In recent years, Artificial Intelligence (AI) and related technologies have been introduced in a broad range of applications, have started affecting the life of millions of people and are expected to do so even more in the future. As digital media standards have positively influenced industry and billions of people, so AI-based data coding standards are expected to have a similar positive impact. Indeed, research has shown that data coding with AI-based technologies is generally more efficient than with existing technologies for, e.g., compression and feature-based description.

However, some AI technologies may carry inherent risks, e.g., in terms of bias toward some classes of users. Therefore, the need for standardisation is more important and urgent than ever.

The international, unaffiliated, not-for-profit MPAI – Moving Picture, Audio and Data Coding by Artificial Intelligence Standards Developing Organisation has the mission to develop AI-enabled data coding standards. MPAI Application Standards enable the development of AI-based products, applications, and services.

As a rule, MPAI standards include four documents: Technical Specification, Reference Software Specifications, Conformance Testing Specifications, and Performance Assessment Specifications.
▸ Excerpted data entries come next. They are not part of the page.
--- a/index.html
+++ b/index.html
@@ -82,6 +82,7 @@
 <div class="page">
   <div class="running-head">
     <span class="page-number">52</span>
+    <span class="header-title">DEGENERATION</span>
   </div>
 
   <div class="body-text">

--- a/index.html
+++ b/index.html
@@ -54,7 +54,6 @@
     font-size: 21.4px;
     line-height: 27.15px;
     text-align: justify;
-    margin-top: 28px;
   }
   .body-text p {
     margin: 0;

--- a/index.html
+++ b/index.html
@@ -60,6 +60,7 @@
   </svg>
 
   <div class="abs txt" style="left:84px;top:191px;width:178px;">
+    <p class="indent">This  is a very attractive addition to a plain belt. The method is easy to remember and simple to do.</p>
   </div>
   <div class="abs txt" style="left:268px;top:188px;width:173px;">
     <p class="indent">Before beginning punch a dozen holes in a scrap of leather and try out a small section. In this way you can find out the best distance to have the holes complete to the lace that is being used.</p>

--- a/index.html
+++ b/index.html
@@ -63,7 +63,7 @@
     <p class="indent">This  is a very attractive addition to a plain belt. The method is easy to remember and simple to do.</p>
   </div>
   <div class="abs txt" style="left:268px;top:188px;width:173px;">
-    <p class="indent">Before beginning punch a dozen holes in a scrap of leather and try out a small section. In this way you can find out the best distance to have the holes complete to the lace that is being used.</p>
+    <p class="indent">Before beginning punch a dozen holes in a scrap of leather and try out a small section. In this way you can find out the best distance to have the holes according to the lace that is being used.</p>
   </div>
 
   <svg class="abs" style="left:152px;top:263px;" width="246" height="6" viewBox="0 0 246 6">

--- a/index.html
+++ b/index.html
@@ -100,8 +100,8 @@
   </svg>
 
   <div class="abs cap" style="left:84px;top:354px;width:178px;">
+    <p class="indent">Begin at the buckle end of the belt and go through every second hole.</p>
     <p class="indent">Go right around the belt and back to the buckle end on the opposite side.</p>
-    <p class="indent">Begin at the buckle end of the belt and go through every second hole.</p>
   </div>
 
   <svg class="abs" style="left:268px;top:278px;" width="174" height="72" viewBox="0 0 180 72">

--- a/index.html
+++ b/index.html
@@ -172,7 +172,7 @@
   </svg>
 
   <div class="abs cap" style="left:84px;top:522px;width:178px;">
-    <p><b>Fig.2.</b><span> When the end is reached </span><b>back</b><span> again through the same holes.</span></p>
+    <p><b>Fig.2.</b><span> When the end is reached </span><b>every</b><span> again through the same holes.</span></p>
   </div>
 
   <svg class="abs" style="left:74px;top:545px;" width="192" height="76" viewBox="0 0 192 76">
Sometimes Technical Reports are produced to provide informative guidance in specific areas for which the development of standards in premature.

Performance Assessment Specifications include standard operating procedures to enable users of MPAI Implementations to make informed decision about their applicability based on the notion of Performance, defined as a set of attributes characterising a reliable and trustworthy implementation.

In the following, Terms beginning with a capital letter are defined in Table 1 if they are specific to this Standard and in Table 4 if they are common to all MPAI Standards.

In general, MPAI Application Standards are defined as aggregations – called AI Workflows (AIW) – of processing elements – called AI Modules (AIM) – executed in an AI Framework (AIF). MPAI defines Interoperability as the ability to replace an AIW or an AIM Implementation with a functionally equivalent Implementation.

MPAI also defines 3 Interoperability Levels of an AIF that executes an AIW. The AIW and its AIMs may have 3 Levels:

Level 1 – Implementer-specific and satisfying the MPAI-AIF Standard.

Level 2 – Specified by an MPAI Application Standard.

Level 3 – Specified by an MPAI Application Standard and certified by a Performance Assessor.

MPAI offers Users access to the promised benefits of AI with a guarantee of increased transparency, trust and reliability as the Interoperability Level of an Implementation moves from 1 to 3. Additional information on Interoperability Levels is provided in reference [4].

Figure 1 depicts the MPAI-AIF Reference Model under which Implementations of MPAI Applic­ation Standards and user-defined MPAI-AIF Conforming applications operate. MPAI is currently developing MPAI-AIF V2 that will compatibly extend MPAI-AIF V1 with security support.

Figure 1 – The AI Framework (AIF) Reference Model and its Components

MPAI Application Standards normatively specify the Syntax and Semantics of the input and output data and the Function of the AIW and the AIMs, and the Connections between and among the AIMs of an AIW.

In particular, an AIM is defined by its Function and data, but not by its internal architecture, which may be based on AI or data processing, and implemented in software, hardware or hybrid software and hardware technologies.

MPAI Standards are designed to enable a User to obtain, via standard protocols, an Implementation of an AIW and of the set of corresponding AIMs, and execute it in an AIF Implementation. The MPAI Store in Figure 1 is an entity from which Implementations are downloaded. MPAI Standards assume that the AIF, AIW, and AIM Implementations may have been developed by independent implementers. A necessary condition for this to be possible, is that any AIF, AIW, and AIM implementations be uniquely identified. MPAI has appointed an ImplementerID Registration Authority (IIDRA) to assign unique ImplementerIDs (IID) to Implementers.[1]

A necessary condition to make possible the operations described in the paragraph above is the existence of an ecosystem composed of Conformance Testers, Performance Assessors, an instance of the IIDRA and of the MPAI Store. Reference [4] provides an informative example of such ecosystem.

The chapters and the annexes of this Technical Specification are Normative, unless they are labelled as Informative.

[1] At the time of publication of this standard, the MPAI Store was assigned as the IIDRA.